II. – En conséquence, supprimer la huitième occurrence du mot : « et ».
Exposé sommaire
Cet amendement vise à améliorer la collecte et la gestion des données relatives aux animaux et à la santé animale par la territorialisation de la collecte de données sanitaires.
Les acteurs des filières et l’expérimentation sur la biosécurité dans les élevages plein air dressent le même constat d’une politique sanitaire qui peine à s’adapter aux territoires et aux spécificités des élevages. Les risques d’épizooties varient selon les densités d’élevages, les types de production, les contacts avec la faune sauvages. La mise en place de zones réglementées permet ainsi, d’une part, de dresse une analyse plus fine des risques réels sur chaque territoire, et, d’autre part, d’apporter des réponses sanitaires plus adaptées.
Par ailleurs, ces mesures doivent nécessairement s’inscrire dans une politique de dé-densification des élevages industriels. La présence de ce type d’élevage sur les territoires est directement liée à des facteurs de risques sanitaires plus important, comme le constate le rapport de l’ONG CIWF de 2023 sur les origines de la grippe aviaire. L’intensivité de l’élevage industriel, le confinement des animaux, leur standardisation génétique sont tous des facteurs favorables à l’émergence d’épizooties. A l’inverse, contrairement aux idées répandues, les pratiques de l’agriculture paysanne tendent à favoriser l’immunité de par des durées d’élevage plus longues, une ouverture sur le monde extérieur, et une baisse de densité des élevages.

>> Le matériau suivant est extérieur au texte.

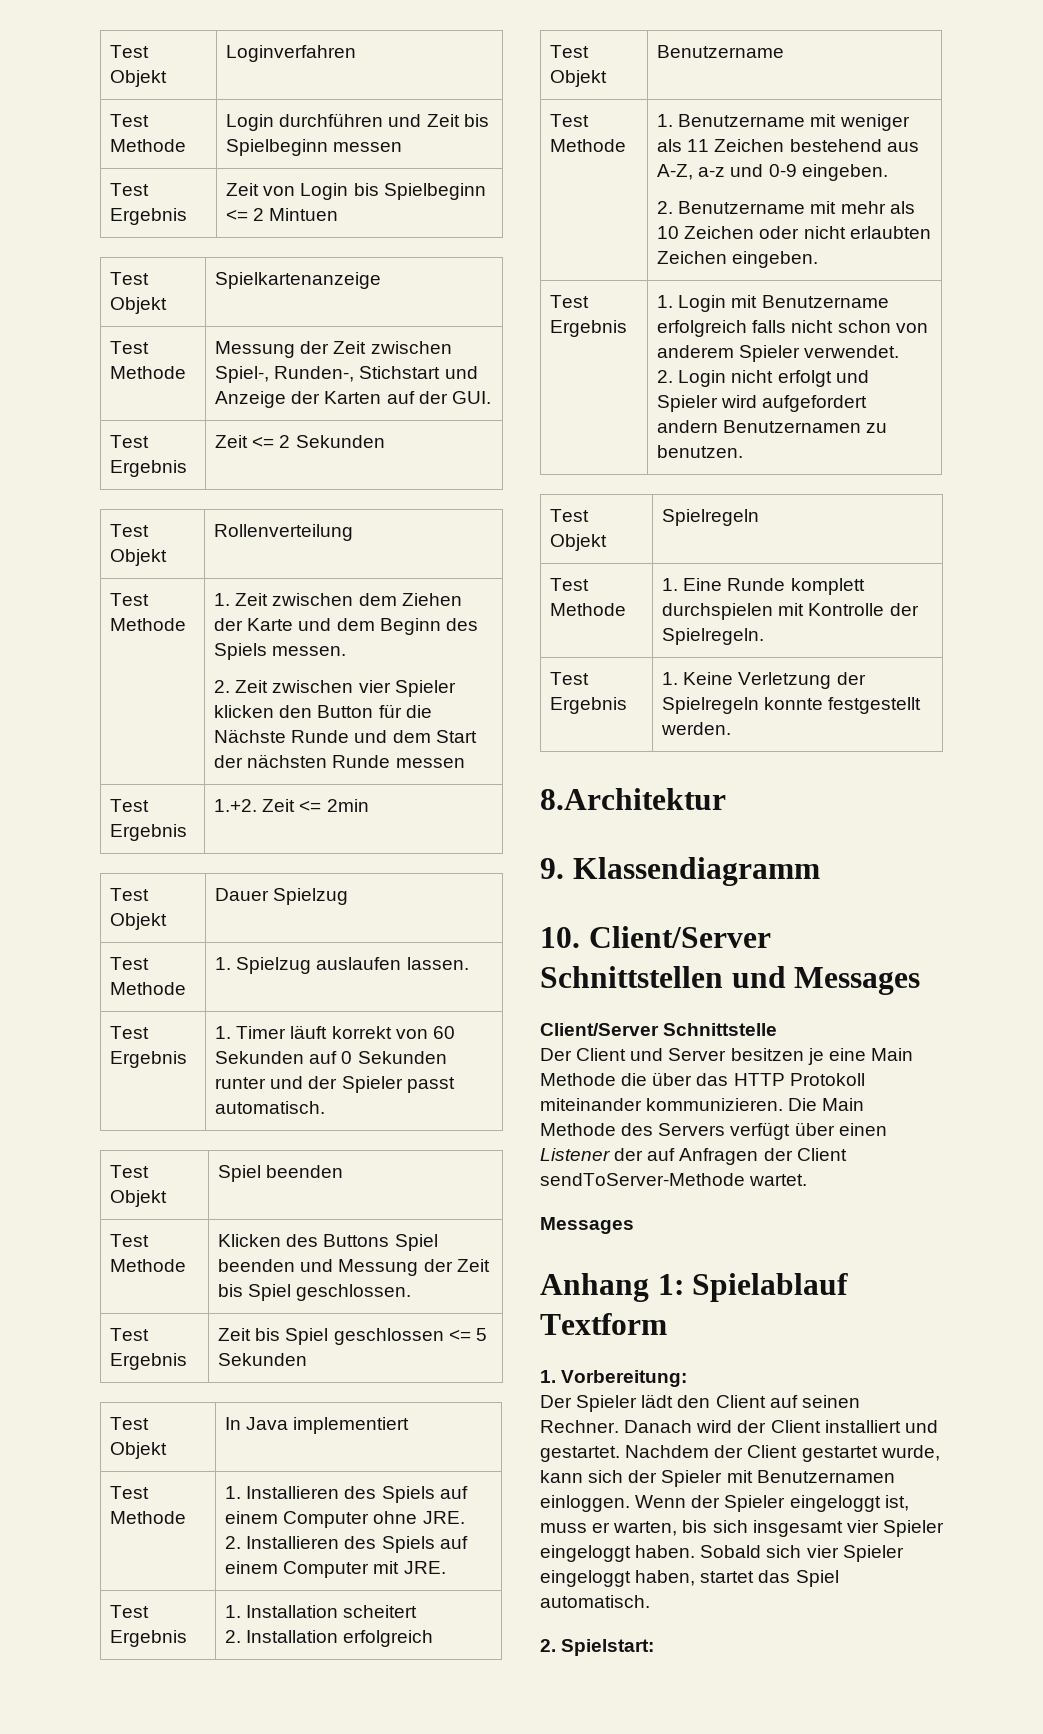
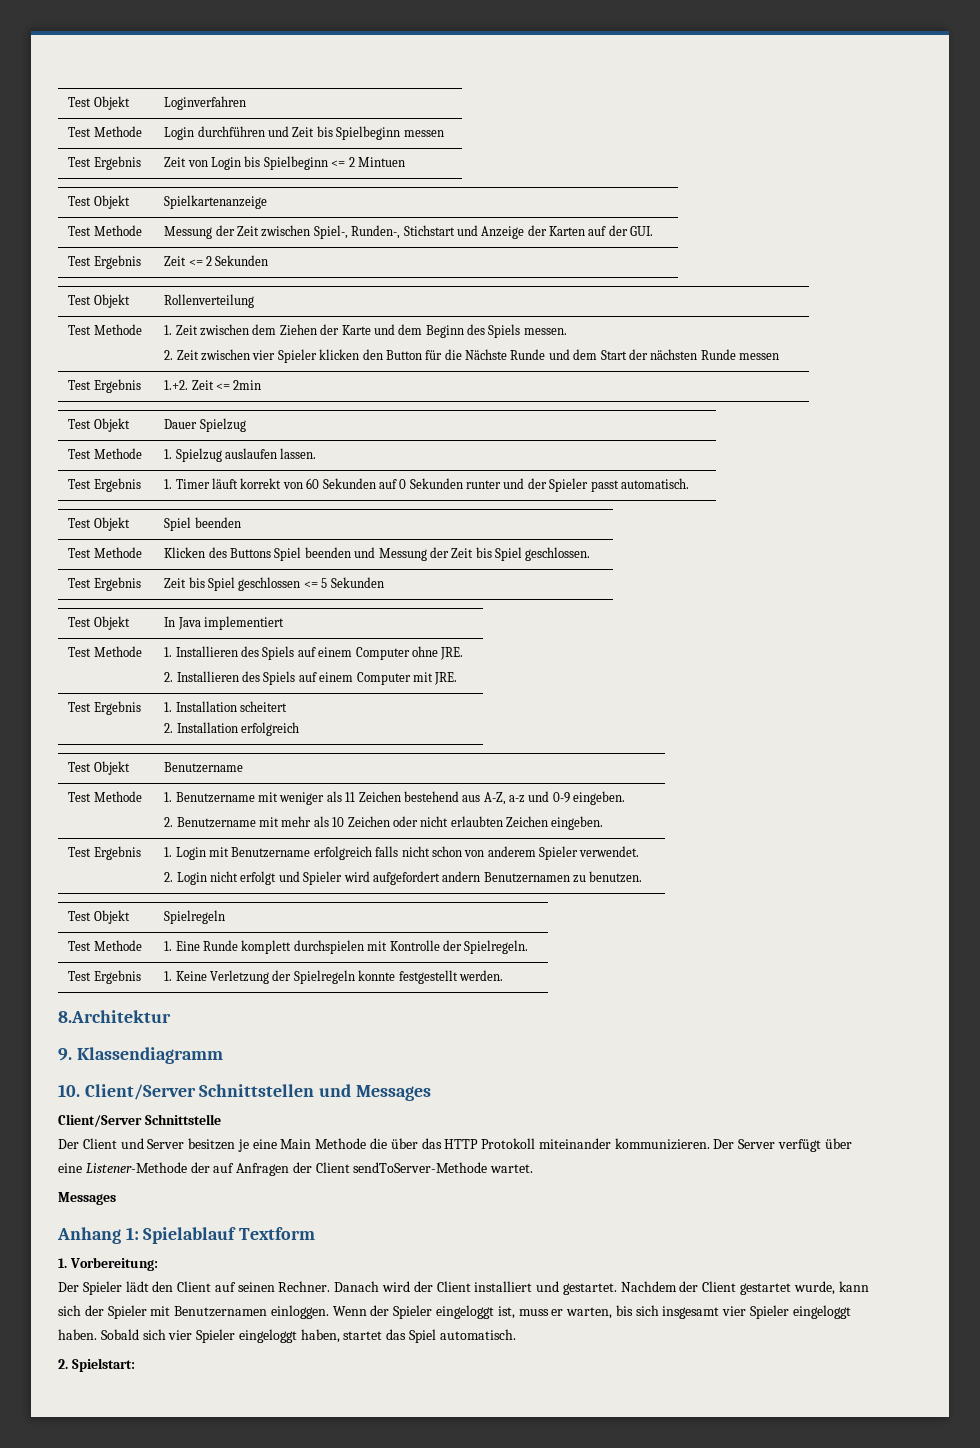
- Die Main Methode des Servers verfügt über einen Listener der auf Anfragen der Client sendToServer-Methode wartet.
+ Der Server verfügt über eine Listener-Methode der auf Anfragen der Client sendToServer-Methode wartet.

En raison des risques que ces épidémies représentent pour la santé humaine, réduire l’échelle et l’intensité des élevages est non seulement une nécessité pour les filières mais également pour la santé de la population, dans la continuité de l’approche One Health.
Tel est l’objet du présent amendement, issu d’une recommandation de la Confédération paysanne.